Exercise aim:
Restate each line below word for word, skipping every picture.

(Stored items from a collection)

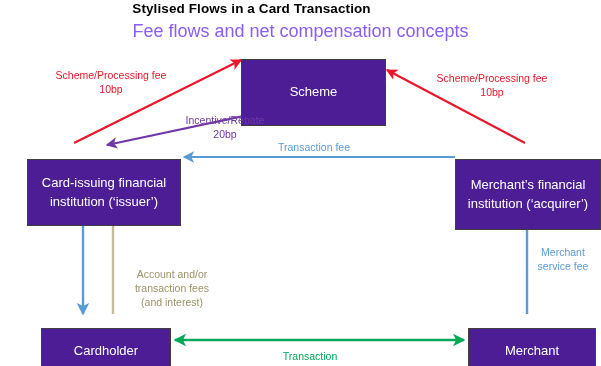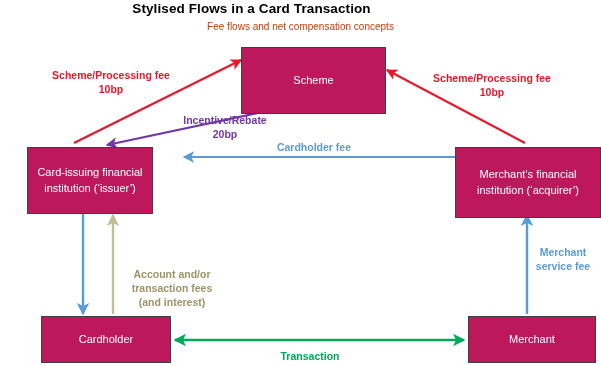"Fee flows and net compensation" .subtitle { color: #c2410c -> #8b5cf6; font-size: 10px -> 18px }
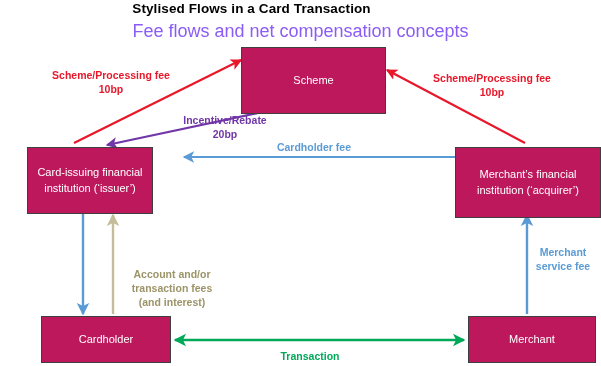"Scheme/Processing fee" .elabel { font-weight: bold -> normal }
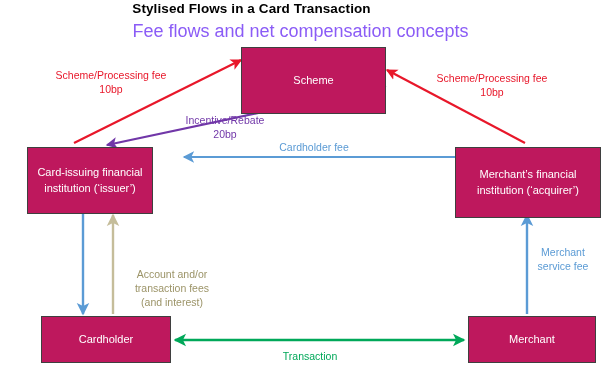"Scheme" .node { background: #be185d -> #4c1d95; font-size: 11px -> 13px; margin-top: none -> 12px }
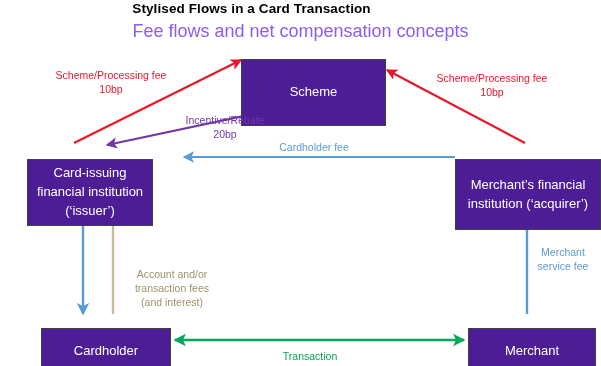"Cardholder fee" div.elabel { text: Cardholder -> Transaction }
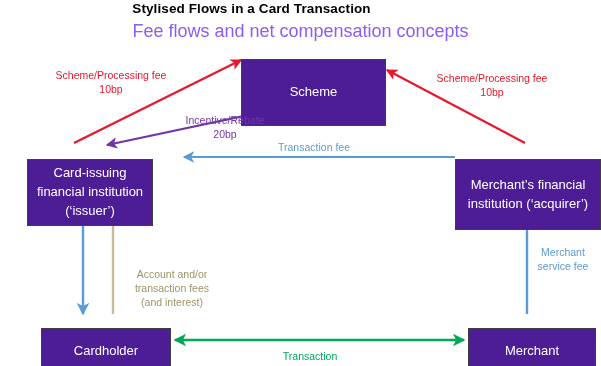"Card-issuing financial institution" #node-issuer { width: 126px -> 154px }
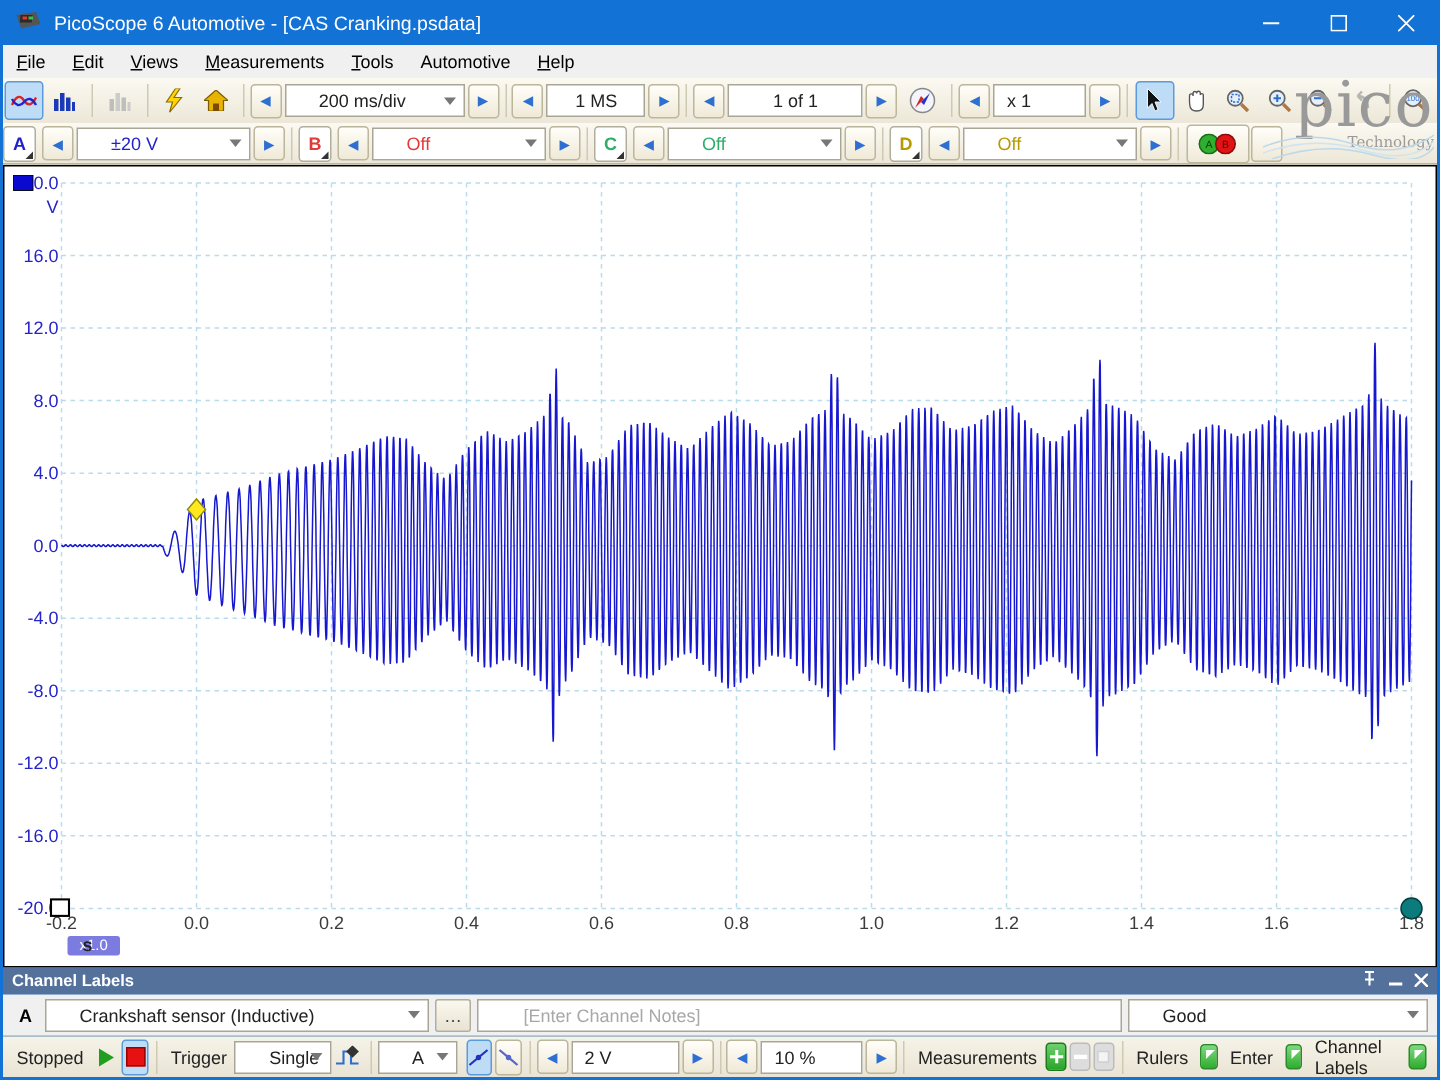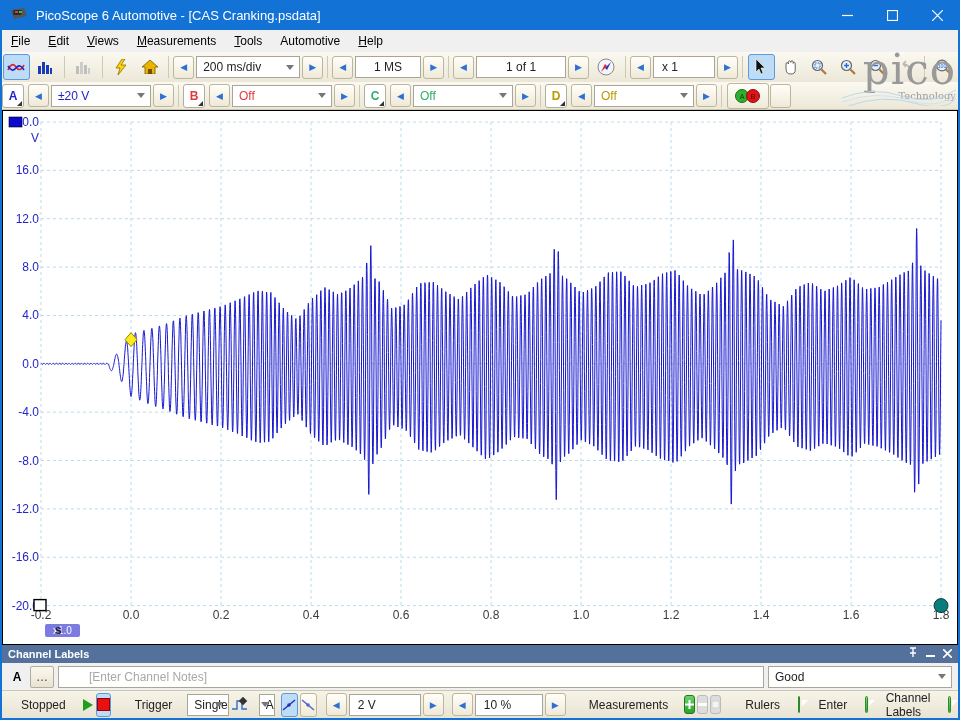"200 ms/div" .combo { padding-left: 6px -> 22px }
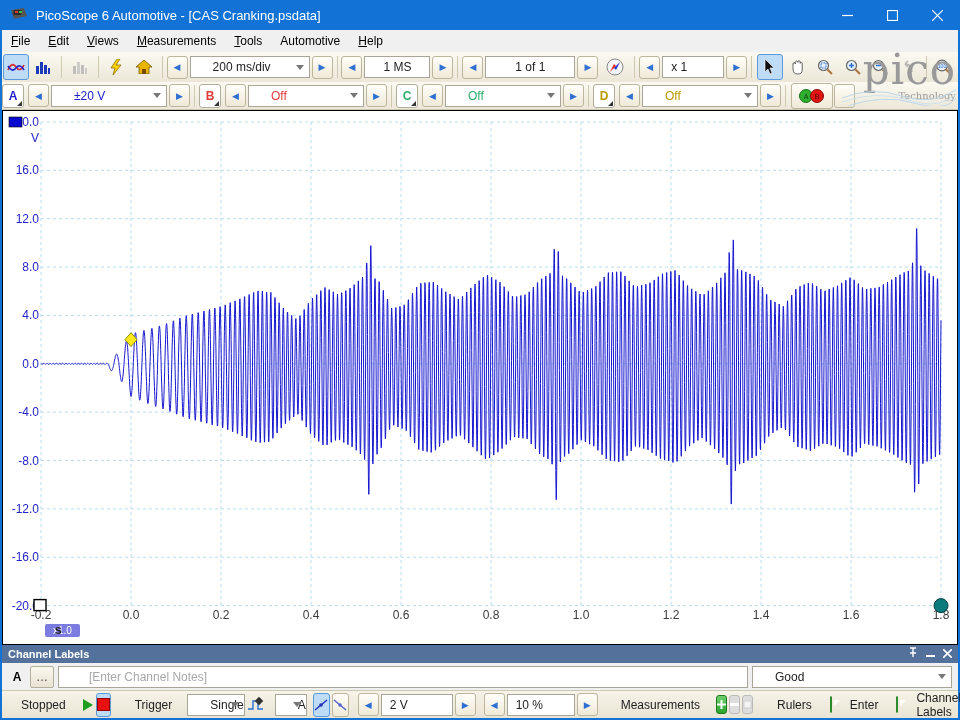"Crankshaft sensor (Inductive)" span.combo { html: none -> <span> <span>Crankshaft sensor (Inductive)</span> <span></span> </span> }
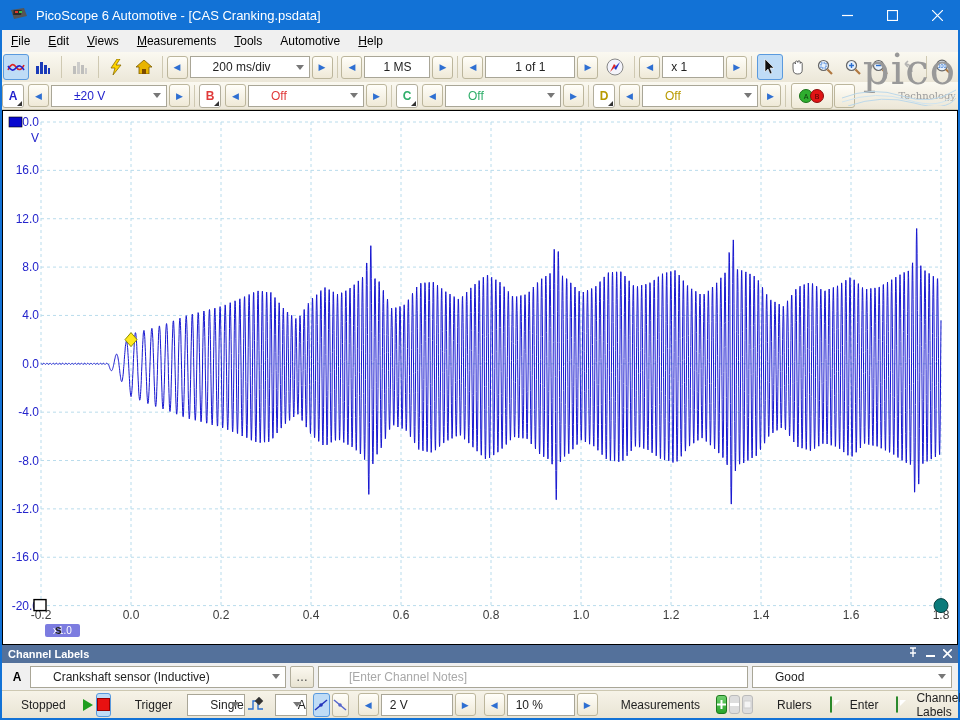"Stopped" .lbl { margin: 0 15px -> 0 5px }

Reply:
"Fee flows and net compensation" .subtitle { color: #c2410c -> #8b5cf6; font-size: 10px -> 18px }
"Scheme/Processing fee" .elabel { font-weight: bold -> normal }
"Scheme" .node { background: #be185d -> #4c1d95; font-size: 11px -> 13px; margin-top: none -> 12px }
"Cardholder fee" div.elabel { text: Cardholder -> Transaction }
"Card-issuing financial institution" #node-issuer { width: 126px -> 154px }
"200 ms/div" .combo { padding-left: 6px -> 22px }
"Crankshaft sensor (Inductive)" span.combo { html: none -> <span> <span>Crankshaft sensor (Inductive)</span> <span></span> </span> }
"Stopped" .lbl { margin: 0 15px -> 0 5px }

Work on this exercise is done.